3. Los experimentos de calibración y control

  1. Preparar las soluciones de calibración pH (recetas se describen en la Tabla 1) antes del día del experimento y congelar en alícuotas de 10 ml.Descongele las soluciones de calibración y caliente a 37 ° C en un baño de agua. Comprobar el pH con un medidor de pH y registrar el pH real de las soluciones.
  2. Montar una bomba peristáltica en la parte inferior plato de cristal antes de la adquisición de la imagen y realizar microscopía de vídeo en directo como se describe anteriormente (sección 2).
  3. Al final del período de adquisición de 30 min encienda la bomba para eliminar la solución dentro del plato, añadir 1 ml de la primera solución de calibración y detener la bomba.
  4. Espere hasta que la señal se estabiliza, por lo general 5 min.

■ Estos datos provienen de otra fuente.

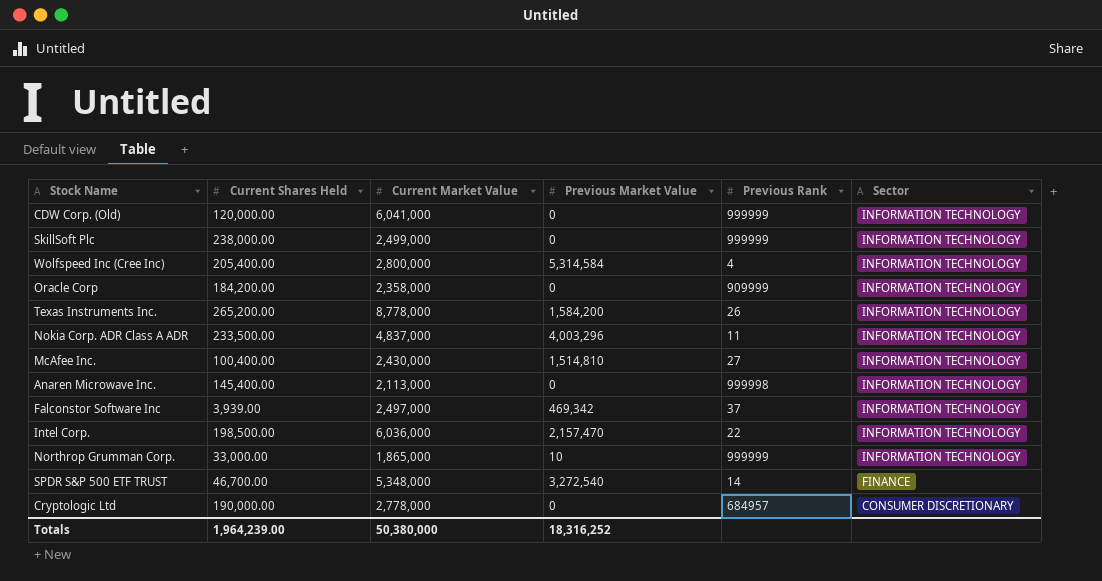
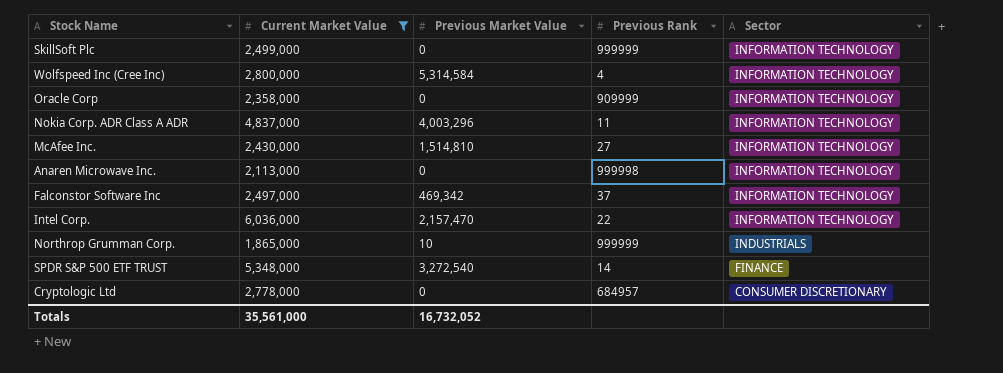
filter: none -> Current Market Value <= 6,036,000
column Current Shares Held | position: 2 -> none
Northrop Grumman Corp. | Sector: INFORMATION TECHNOLOGY -> INDUSTRIALS
Totals | Current Market Value: 50,380,000 -> 35,561,000
Totals | Previous Market Value: 18,316,252 -> 16,732,052

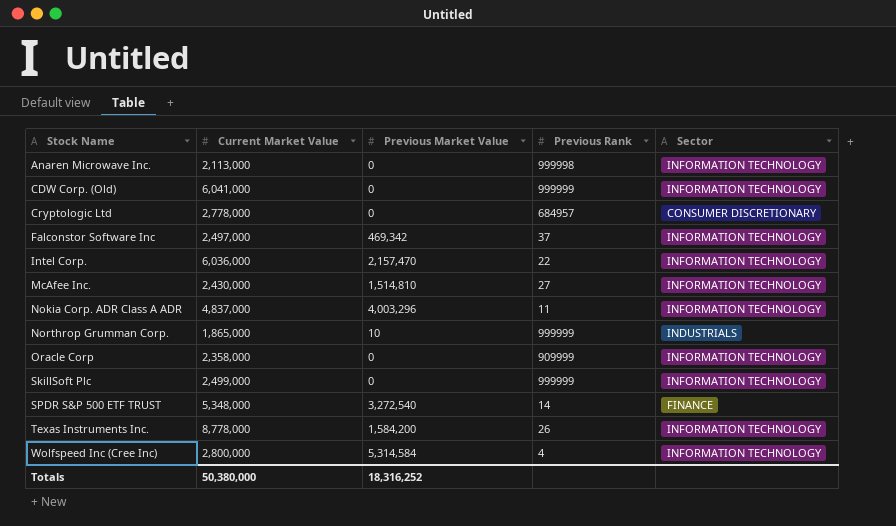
filter: Current Market Value <= 6,036,000 -> none
row order: Sector descending -> Stock Name ascending
Totals | Current Market Value: 35,561,000 -> 50,380,000
Totals | Previous Market Value: 16,732,052 -> 18,316,252

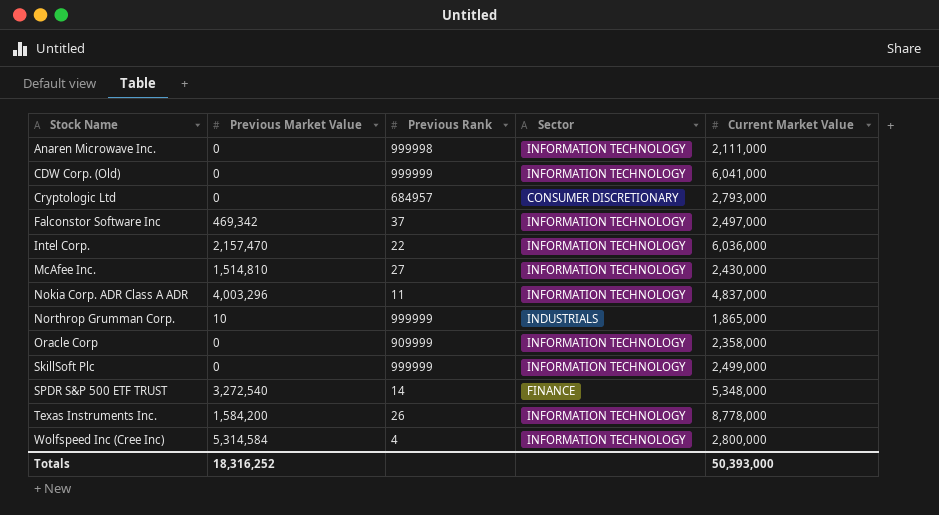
column Current Market Value | position: 2 -> 5
Anaren Microwave Inc. | Current Market Value: 2,113,000 -> 2,111,000
Cryptologic Ltd | Current Market Value: 2,778,000 -> 2,793,000
Totals | Current Market Value: 50,380,000 -> 50,393,000

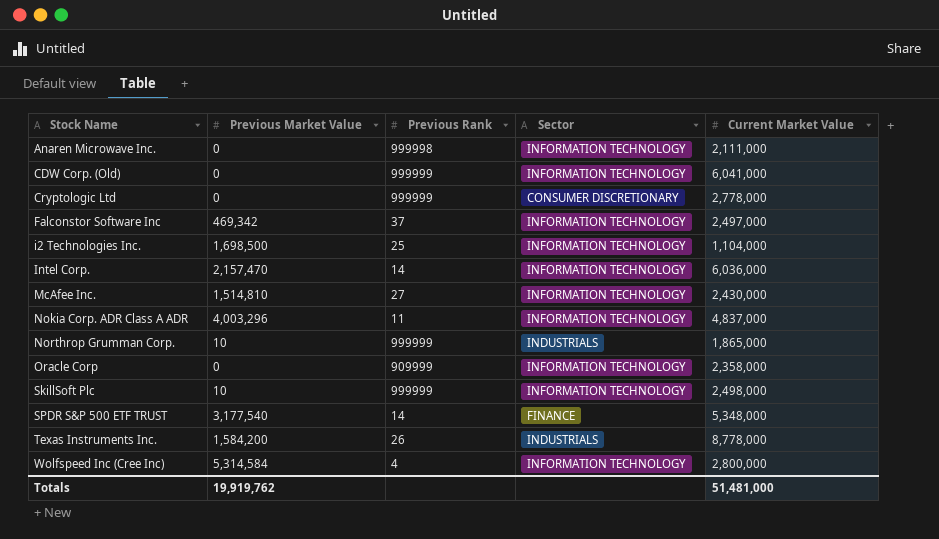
Cryptologic Ltd | Previous Rank: 684957 -> 999999
Cryptologic Ltd | Current Market Value: 2,793,000 -> 2,778,000
row i2 Technologies Inc.: none -> 1,698,500 | 25 | INFORMATION TECHNOLOGY | 1,104,000
Intel Corp. | Previous Rank: 22 -> 14
SkillSoft Plc | Previous Market Value: 0 -> 10
SkillSoft Plc | Current Market Value: 2,499,000 -> 2,498,000
SPDR S&P 500 ETF TRUST | Previous Market Value: 3,272,540 -> 3,177,540
Texas Instruments Inc. | Sector: INFORMATION TECHNOLOGY -> INDUSTRIALS
Totals | Previous Market Value: 18,316,252 -> 19,919,762
Totals | Current Market Value: 50,393,000 -> 51,481,000

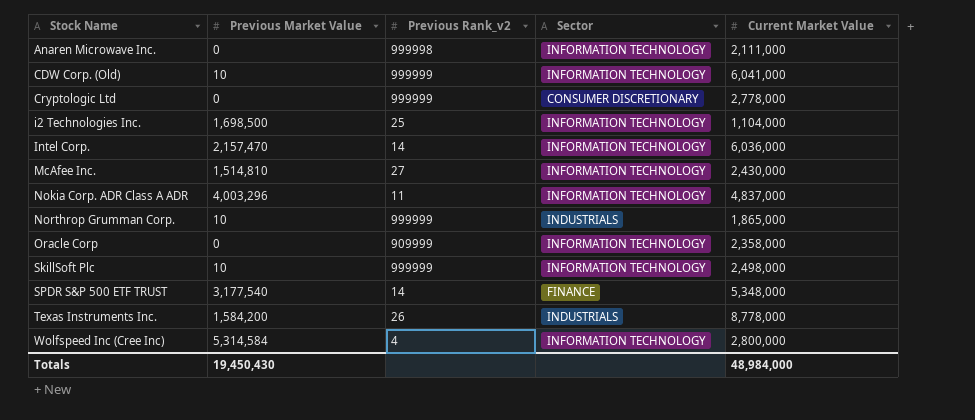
column name: Previous Rank -> Previous Rank_v2
row Falconstor Software Inc: 469,342 | 37 | INFORMATION TECHNOLOGY | 2,497,000 -> none
CDW Corp. (Old) | Previous Market Value: 0 -> 10
Totals | Previous Market Value: 19,919,762 -> 19,450,430
Totals | Current Market Value: 51,481,000 -> 48,984,000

Repita el procedimiento con cada solución de calibración.
    1. Realizar al menos una calibración por día experimental, y calibrar comenzando con el más alto pH y secuencial de trabajo a la más baja, así como a partir de la pH más bajo y trabajando de forma secuencial hacia el más alto.
  5. Como control, añadir 100 l de 100 mM de yoduro de propionium difenil inhibidor de la NADPH oxidasa (DPI) diluido en HBSS a las células en 900 l de HBSS en el plato de fondo de vidrio, yincubar durante 10 min.

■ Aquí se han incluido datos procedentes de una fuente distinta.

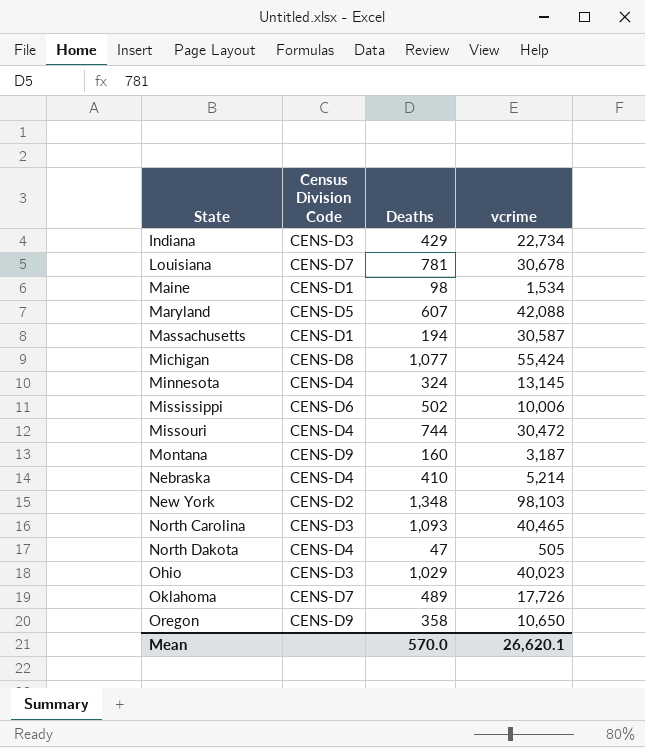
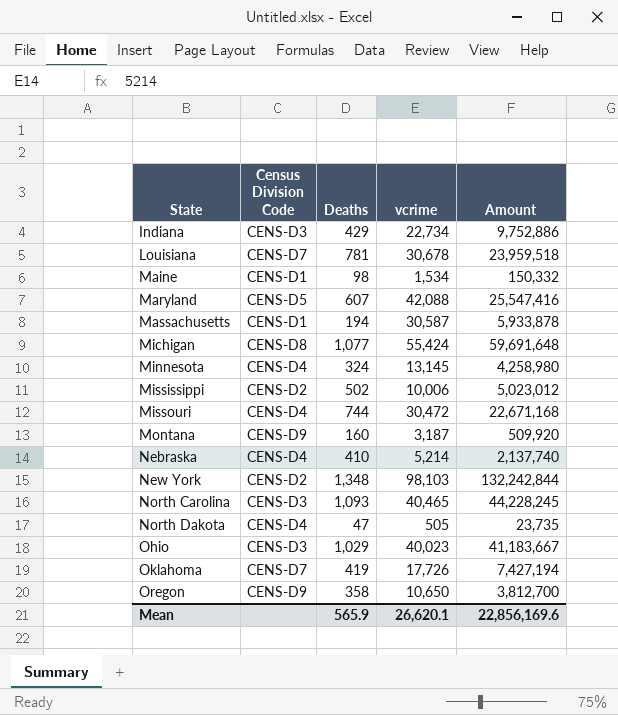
column Amount | formula: none -> [Deaths] * [vcrime]
Mississippi | Census Division Code: CENS-D6 -> CENS-D2
Oklahoma | Deaths: 489 -> 419
Mean | Deaths: 570.0 -> 565.9

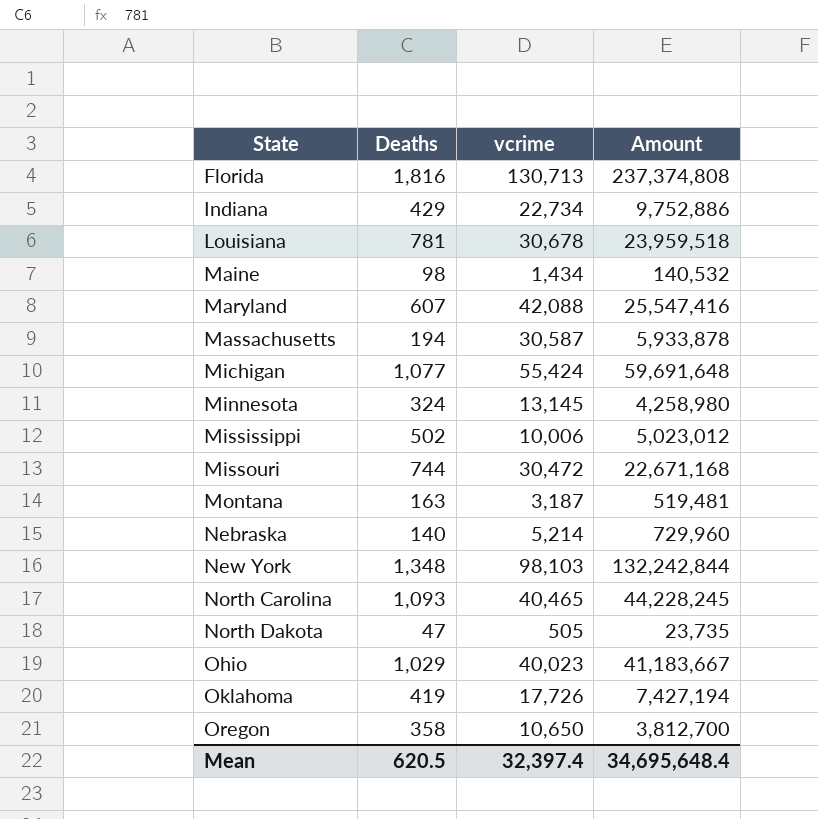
column Census Division Code | position: 2 -> none
row Florida: none -> 1,816 | 130,713 | 237,374,808
Maine | vcrime: 1,534 -> 1,434
Maine | Amount: 150,332 -> 140,532
Montana | Deaths: 160 -> 163
Montana | Amount: 509,920 -> 519,481
Nebraska | Deaths: 410 -> 140
Nebraska | Amount: 2,137,740 -> 729,960
Mean | Deaths: 565.9 -> 620.5
Mean | vcrime: 26,620.1 -> 32,397.4
Mean | Amount: 22,856,169.6 -> 34,695,648.4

  6. Comience adquisición y añadir zimosán que el anterior (paso 2.7). Después de 15 min de la fagocitosis, añadir 10 l de 10 mM inhibidor de la V-ATPasa concanamycin A (ConcA) diluido en HBSS y continuar de imágenes para un adicional de 15 min.

4. Análisis

  1. Análisis de películas a intervalos y las instantáneas fagosoma.
    Nota: Las siguientes instrucciones son específicas para ImageJ. Paso a paso las instrucciones pueden variar ampliamente dependiendo del software utilizado, pero las funciones descritas en esta sección están disponibles en la mayoría de software de análisis de imagen profesional.
    1. Abra las imágenes con software de análisis de imagen profesional. Reste el fondo en el canal 490 dibujando una pequeña ROI cuadrado con la herramienta de selección poligonal cuadrados en una zona donde no hay células, y haciendo clic en Plugins> BG Sustracción de retorno de la inversión. Luego cargue el mismo ROI en el canal 440 haciendo clic en Editar> Cambios> Restaurar selección y repetir.
    2. Hacer una imagen de relación de 32 bits del canal de 490 dividido por el canal 440 haciendo clic en Proceso> Calculadora Imagen ..., la selección de las imágenes apropiadas en los menús desplegables Image1 y Image2, luego seleccionando "brecha" en el menú desplegable de la Operación y comprobar el resultado casilla 32-bit (float).
    3. Cambie la tabla de consulta de códigos de colores para un código de colores compatibles con relación haciendo clic en Imagen> tablas de búsqueda> Rainbow RGB. Umbral de la imagen relación de eliminar 0 e infinito píxeles haciendo clic en Imagen> Ajustar> Umbral .... Ajuste las barras de desplazamiento para que zimosán aparece en rojo y haga clic en Aplicar, asegurándose de que los valores de ajuste píxeles de fondo casilla NaN a se selecciona.
    4. Combine esta relación pila con el canal de campo brillante en un compuesto de varios canales haciendo clic en Imagen> Color> Combinar Canales, y la selección de la imagen de campo brillante en el menú desplegable canal gris y la imagen de relación en el menú desplegable canal verde, y la selección de laMantenga imágenes fuente casilla de verificación. Analiza las películas a intervalos o instantáneas para determinar qué fagosomas se van a analizar. El canal de campo brillante es útil para esto.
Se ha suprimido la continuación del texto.